### Instructions for the task
Could you write out the records below exactly as they appear?
---
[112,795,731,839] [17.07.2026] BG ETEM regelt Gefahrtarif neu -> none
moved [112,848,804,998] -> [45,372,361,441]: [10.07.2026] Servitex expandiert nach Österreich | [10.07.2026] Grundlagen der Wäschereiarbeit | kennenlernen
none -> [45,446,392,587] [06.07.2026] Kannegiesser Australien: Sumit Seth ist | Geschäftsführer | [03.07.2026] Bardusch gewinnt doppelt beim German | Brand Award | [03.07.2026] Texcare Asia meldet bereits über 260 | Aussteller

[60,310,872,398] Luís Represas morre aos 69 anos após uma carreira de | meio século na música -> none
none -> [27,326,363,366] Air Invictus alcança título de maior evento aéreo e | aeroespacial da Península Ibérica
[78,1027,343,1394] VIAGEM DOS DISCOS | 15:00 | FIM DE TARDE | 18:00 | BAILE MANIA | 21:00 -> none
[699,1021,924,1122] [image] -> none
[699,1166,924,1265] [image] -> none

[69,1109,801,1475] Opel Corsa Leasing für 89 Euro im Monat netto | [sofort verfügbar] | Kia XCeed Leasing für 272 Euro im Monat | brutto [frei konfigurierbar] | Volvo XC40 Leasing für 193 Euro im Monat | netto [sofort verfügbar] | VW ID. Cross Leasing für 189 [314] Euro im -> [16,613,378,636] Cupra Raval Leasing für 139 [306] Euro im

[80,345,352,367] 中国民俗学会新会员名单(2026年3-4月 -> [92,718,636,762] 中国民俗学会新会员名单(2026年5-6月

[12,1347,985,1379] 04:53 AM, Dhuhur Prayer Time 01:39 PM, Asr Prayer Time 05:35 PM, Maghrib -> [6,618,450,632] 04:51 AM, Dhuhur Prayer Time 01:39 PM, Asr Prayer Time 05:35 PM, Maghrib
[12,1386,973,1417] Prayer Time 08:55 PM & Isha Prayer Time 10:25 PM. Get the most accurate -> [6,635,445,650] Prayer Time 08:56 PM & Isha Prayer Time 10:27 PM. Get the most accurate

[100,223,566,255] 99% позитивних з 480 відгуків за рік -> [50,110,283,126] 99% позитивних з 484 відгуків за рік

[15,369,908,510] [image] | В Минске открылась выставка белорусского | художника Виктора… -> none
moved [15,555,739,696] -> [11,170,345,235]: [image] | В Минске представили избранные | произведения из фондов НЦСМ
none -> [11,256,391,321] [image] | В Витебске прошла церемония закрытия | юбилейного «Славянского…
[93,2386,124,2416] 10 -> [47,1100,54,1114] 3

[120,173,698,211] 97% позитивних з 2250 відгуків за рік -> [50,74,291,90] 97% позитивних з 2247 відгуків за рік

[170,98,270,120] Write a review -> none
---
### Finished task
[112,795,731,839] [17.07.2026] BG ETEM regelt Gefahrtarif neu -> none
moved [112,848,804,998] -> [45,372,361,441]: [10.07.2026] Servitex expandiert nach Österreich | [10.07.2026] Grundlagen der Wäschereiarbeit | kennenlernen
none -> [45,446,392,587] [06.07.2026] Kannegiesser Australien: Sumit Seth ist | Geschäftsführer | [03.07.2026] Bardusch gewinnt doppelt beim German | Brand Award | [03.07.2026] Texcare Asia meldet bereits über 260 | Aussteller

[60,310,872,398] Luís Represas morre aos 69 anos após uma carreira de | meio século na música -> none
none -> [27,326,363,366] Air Invictus alcança título de maior evento aéreo e | aeroespacial da Península Ibérica
[78,1027,343,1394] VIAGEM DOS DISCOS | 15:00 | FIM DE TARDE | 18:00 | BAILE MANIA | 21:00 -> none
[699,1021,924,1122] [image] -> none
[699,1166,924,1265] [image] -> none

[69,1109,801,1475] Opel Corsa Leasing für 89 Euro im Monat netto | [sofort verfügbar] | Kia XCeed Leasing für 272 Euro im Monat | brutto [frei konfigurierbar] | Volvo XC40 Leasing für 193 Euro im Monat | netto [sofort verfügbar] | VW ID. Cross Leasing für 189 [314] Euro im -> [16,613,378,636] Cupra Raval Leasing für 139 [306] Euro im

[80,345,352,367] 中国民俗学会新会员名单(2026年3-4月 -> [92,718,636,762] 中国民俗学会新会员名单(2026年5-6月

[12,1347,985,1379] 04:53 AM, Dhuhur Prayer Time 01:39 PM, Asr Prayer Time 05:35 PM, Maghrib -> [6,618,450,632] 04:51 AM, Dhuhur Prayer Time 01:39 PM, Asr Prayer Time 05:35 PM, Maghrib
[12,1386,973,1417] Prayer Time 08:55 PM & Isha Prayer Time 10:25 PM. Get the most accurate -> [6,635,445,650] Prayer Time 08:56 PM & Isha Prayer Time 10:27 PM. Get the most accurate

[100,223,566,255] 99% позитивних з 480 відгуків за рік -> [50,110,283,126] 99% позитивних з 484 відгуків за рік

[15,369,908,510] [image] | В Минске открылась выставка белорусского | художника Виктора… -> none
moved [15,555,739,696] -> [11,170,345,235]: [image] | В Минске представили избранные | произведения из фондов НЦСМ
none -> [11,256,391,321] [image] | В Витебске прошла церемония закрытия | юбилейного «Славянского…
[93,2386,124,2416] 10 -> [47,1100,54,1114] 3

[120,173,698,211] 97% позитивних з 2250 відгуків за рік -> [50,74,291,90] 97% позитивних з 2247 відгуків за рік

[170,98,270,120] Write a review -> none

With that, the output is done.